Stay tuned for doll #1.

 

my big creative year : the forest and impermanence

forest passage

The pace of time seems to escalate in the spring and fall – the shortest and sweetest seasons. Everything changes so quickly. I went into the forest last week with the intention of soaking up as much as I could and spending time making something that wouldn’t last.

forest loom

forest loom

I began to experiment  with something small – sort of a mini loom – to get a feel for manipulating things. I made a frame from twigs and string and wove in what I liked, looked for more with fresh eyes and tried things.  It made me look at everything differently, more thoughtfully and with deeper appreciation. I saw qualities and details of grasses and vines and mosses I had never seen before.

forest loom

The next day I went back out wanting to try something larger, with only what I could find in the forest. I walked and gathered and felt my mind ticking briskly along, seeing lines, shapes relationships and intersections I hadn’t seen before. I chose a spot and started experimenting without much of a plan, the idea that it did not need to, and could not last opened me to all sorts of possibilities. I played for hours and it urned into a sort of arch – a magic passage for creatures who might come upon it before it blew away.

forest passage

I went out with a lantern that night for a look and to imagine what it might be like to come upon such a thing in the forest unexpectedly.  The next day the huge golden ferns and most of it’s other finery had wilted or blown away and it wasn’t much more than an odd pile of sticks. I had a marvelous time.

P. S. – For the remainder of My Big Creative Year I’ll be posting every other Monday – it fits into my life in a more natural way.

my big creative year : the magic of small

miniature donkey

miniature donkey

I am deeply interested in what happens when things get small. I always have been. Mini is intriguing. There is a lot of magic in smallness.

When the scale changes – our ideas and presumptions about lots of other things change. All sorts of fresh possibilities are revealed. It is an invitation to look harder at everything. Scotch tape dispensers can become a perfect glass display case for this melancholy little scene.  I get excited about that sort of thing.

hair hut diorama

 hair hut diorama

Of course this works in both directions but I’m much more attracted to small – I think in part because it is accessible, it can be approached in a personal and solitary way. For me that is part of the beauty of small. Big leaps of imagination are possible and mood and atmosphere can be fine-tuned  because the scale is manageable.

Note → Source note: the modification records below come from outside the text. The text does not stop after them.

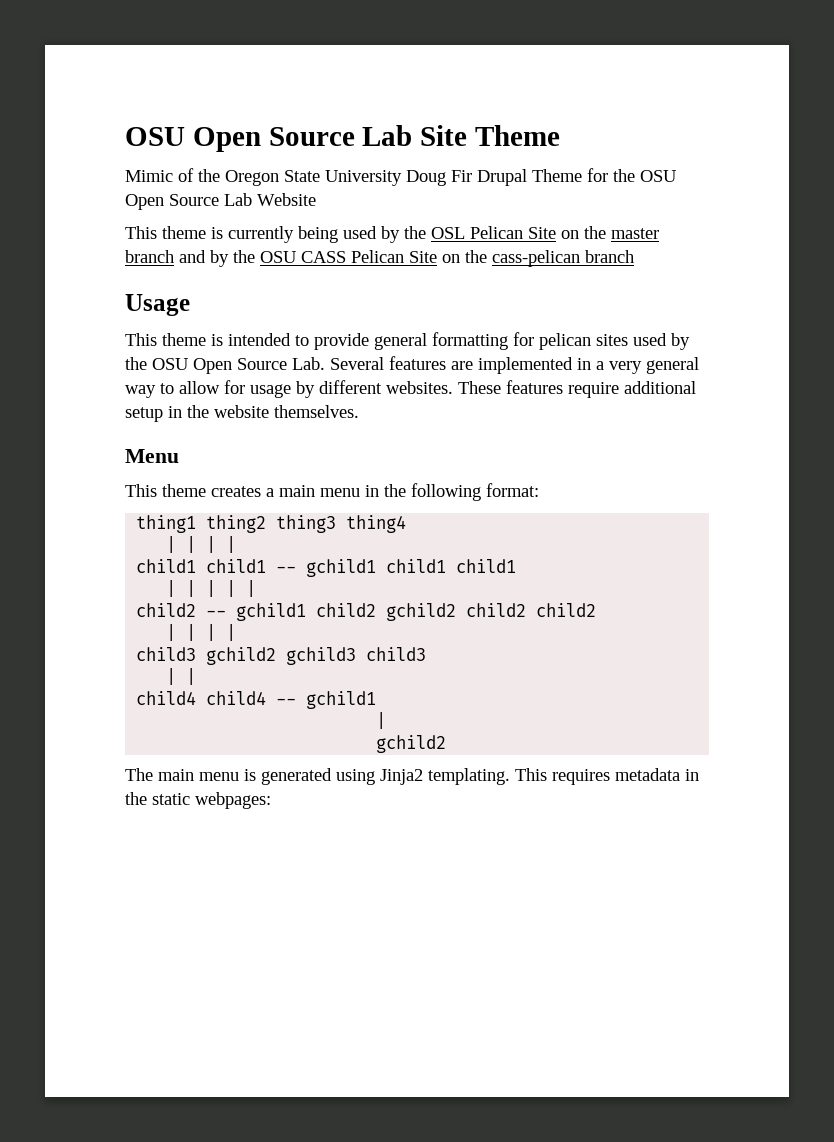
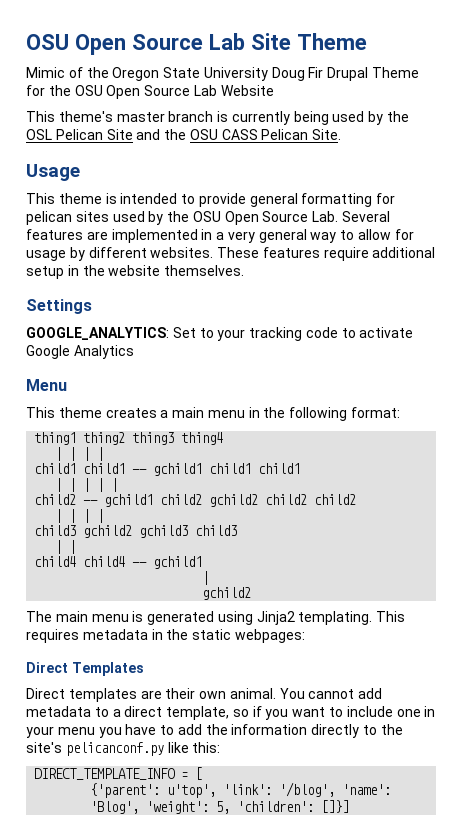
[162,226,206,239] theme -> [58,111,214,122] theme's master branch
[561,226,659,239] [125,250,634,267] on the master branch and by the OSU CASS Pelican Site on the cass-pelican branch -> [136,129,342,140] and the OSU CASS Pelican Site.
(359, 411) none -> [26,299,92,314] [26,327,414,341] [26,345,134,359] // Settings // GOOGLE_ANALYTICS: Set to your tracking code to activate Google Analytics
(271, 800) none -> [26,662,144,676] [26,688,383,702] [26,706,436,720] [26,724,403,738] [26,742,221,756] [34,767,203,780] [90,782,392,798] [90,800,350,814] // Direct Templates // Direct templates are their own animal. You cannot add metadata to a direct template, so if you want to include one in your menu you have to add the information directly to the site's pelicanconf.py like this: // DIRECT_TEMPLATE_INFO = [ // {'parent': u'top', 'link': '/blog', 'name': 'Blog', 'weight': 5, 'children': []}]

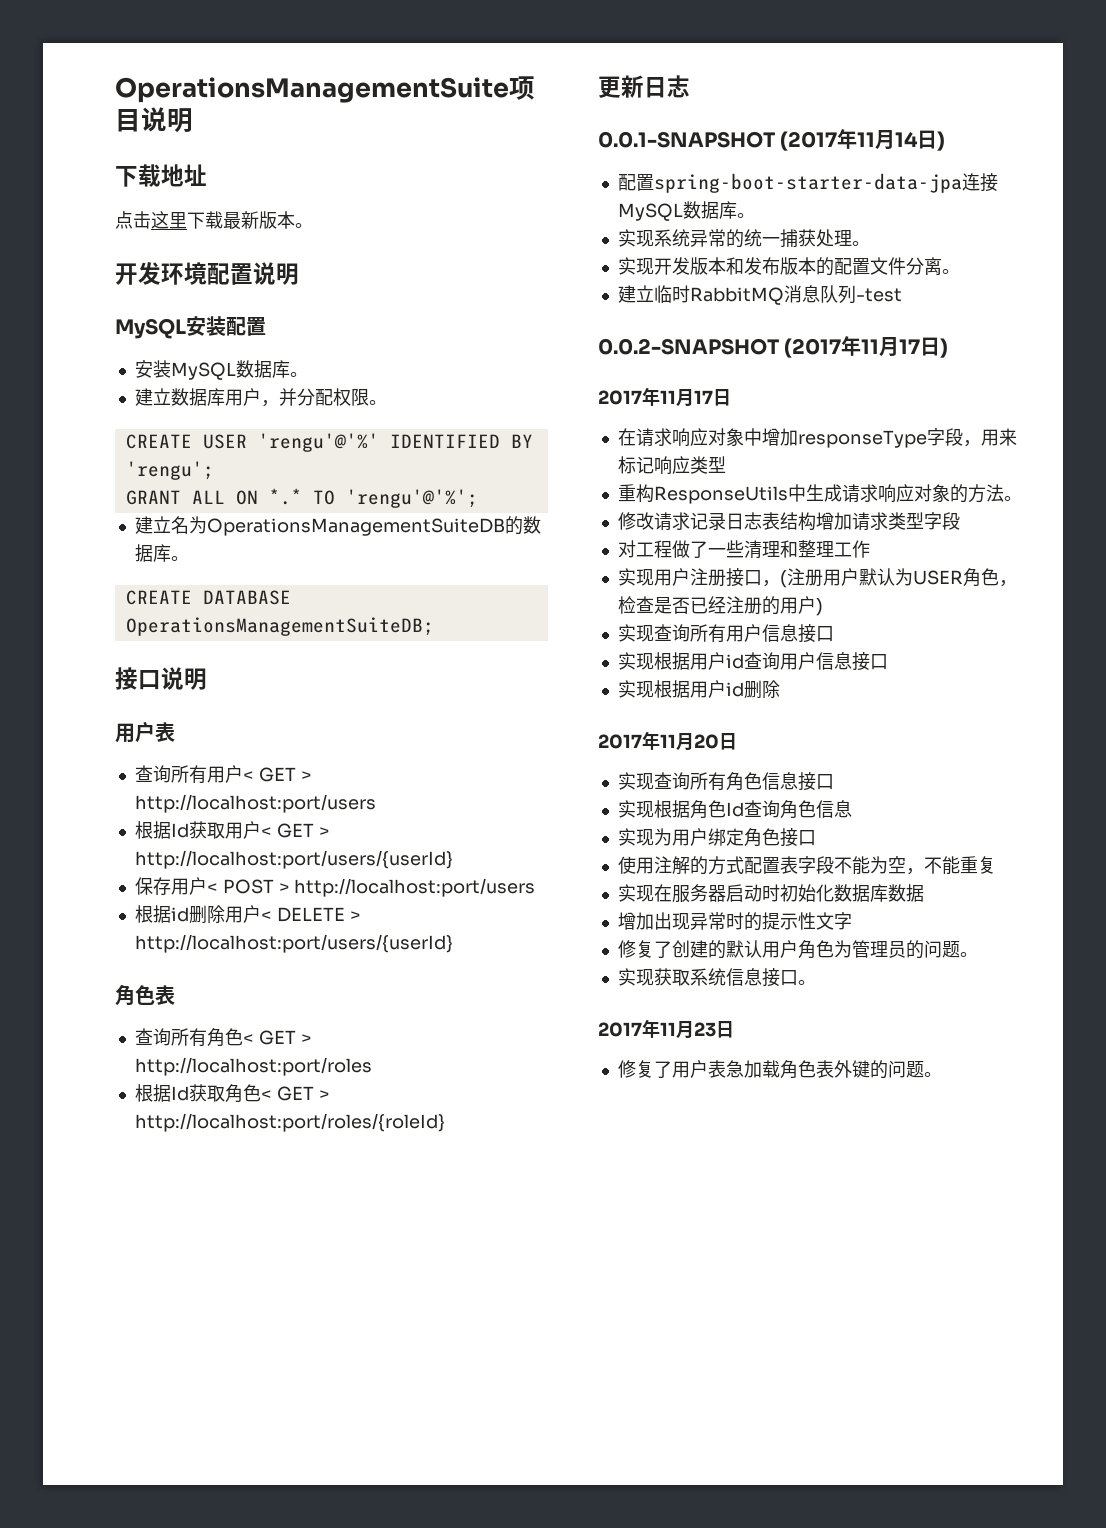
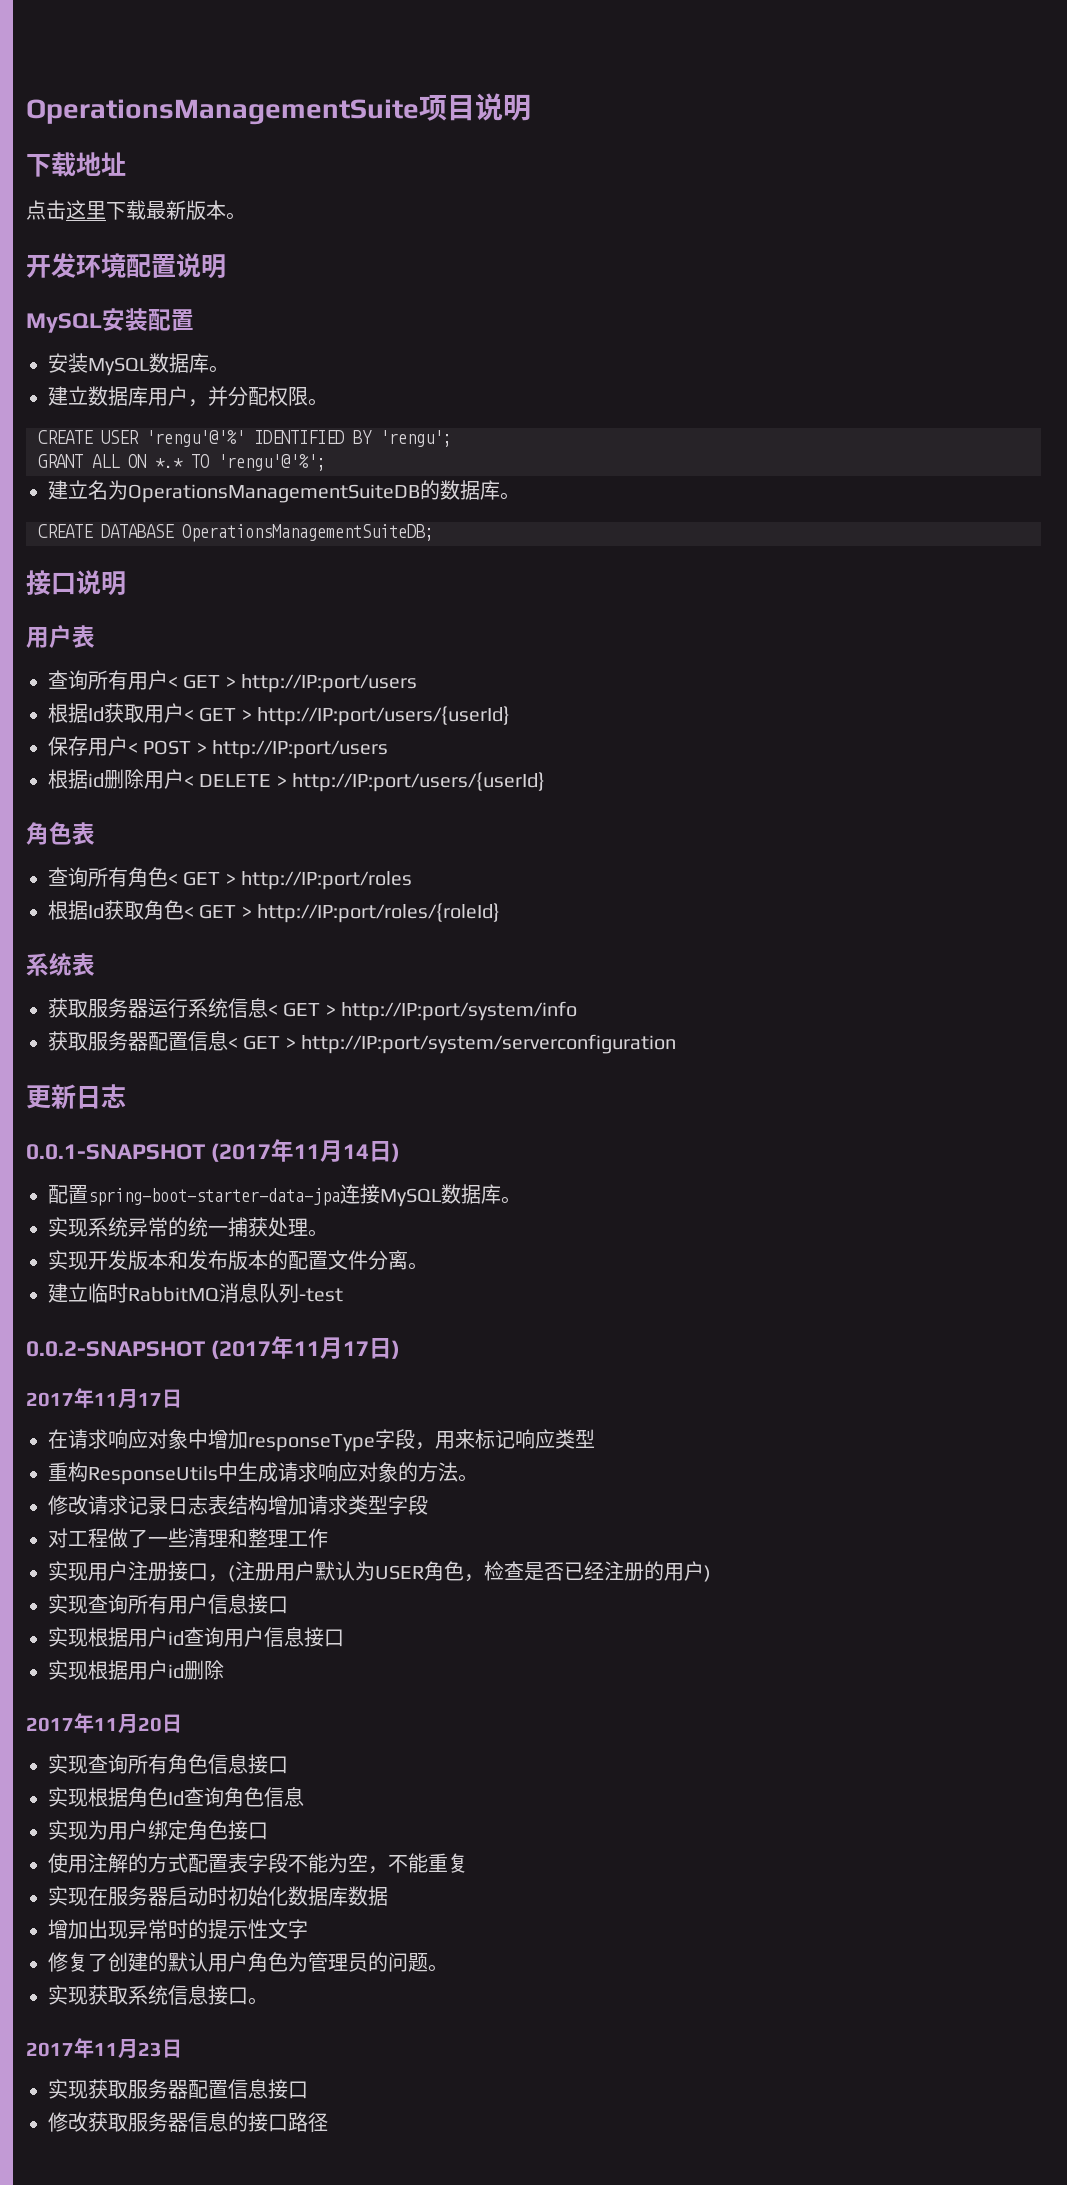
[134,794,376,813] http://localhost:port/users -> [241,674,418,693] http://IP:port/users
[134,850,453,869] http://localhost:port/users/{userId} -> [257,706,511,726] http://IP:port/users/{userId}
[294,878,536,897] http://localhost:port/users -> [212,740,389,759] http://IP:port/users
[134,934,453,953] http://localhost:port/users/{userId} -> [292,772,546,792] http://IP:port/users/{userId}
[134,1057,372,1076] http://localhost:port/roles -> [241,871,413,890] http://IP:port/roles
[134,1113,445,1132] http://localhost:port/roles/{roleId} -> [257,903,501,923] [26,953,95,976] [48,998,578,1021] [48,1031,677,1054] http://IP:port/roles/{roleId} // 系统表 // 获取服务器运行系统信息< GET > http://IP:port/system/info // 获取服务器配置信息< GET > http://IP:port/system/serverconfiguration
[617,1060,942,1079] 修复了用户表急加载角色表外键的问题。 -> [48,2079,308,2099] [48,2112,328,2132] 实现获取服务器配置信息接口 // 修改获取服务器信息的接口路径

dioramaSo much of what I love to do has been about this kind of play – it has always been a deep drive and fascination for me. Even at it’s simplest I find it compelling.

terrarium

But why is it magic? I think because things can exist at an intersection of real and pretend by virtue of their unorthodox and unexpected size. There is instant mystery, instant story – what kind of world might this tiny thing be part of? You can see it and touch it and if you choose to, be nudged a little further down the road to make believe.

my big creative year : perspective

shed skin

When I need to shift my perspective the best thing for me is to wander outside. So I did this weekend, for a little bit in the Adirondacks. I really didn’t think about things or try to figure anything out but while I was smelling moss and tree sap and collecting treasures my head cleared, a lot of franticness lifted.

shed skin

I’m in my usual spot of too much to do, not enough time etc. etc. etc. and I’ve got to let go of something so I’m going to put My Big Creative Year on vacation for the remainder of August. Or, more clearly, I’m going to put posting about it on vacation – I’ll still be having a big creative year and I hope you will too. The timing feels perfect and it takes some pressure off, gives some much needed breathing room. I’ll still be posting about other stuff – what I’m working on etc. and – hopefully later this week- I’ll tell you what I learned in my holiday survey – it was full of surprises. Thanks if you participated – I learned a ton.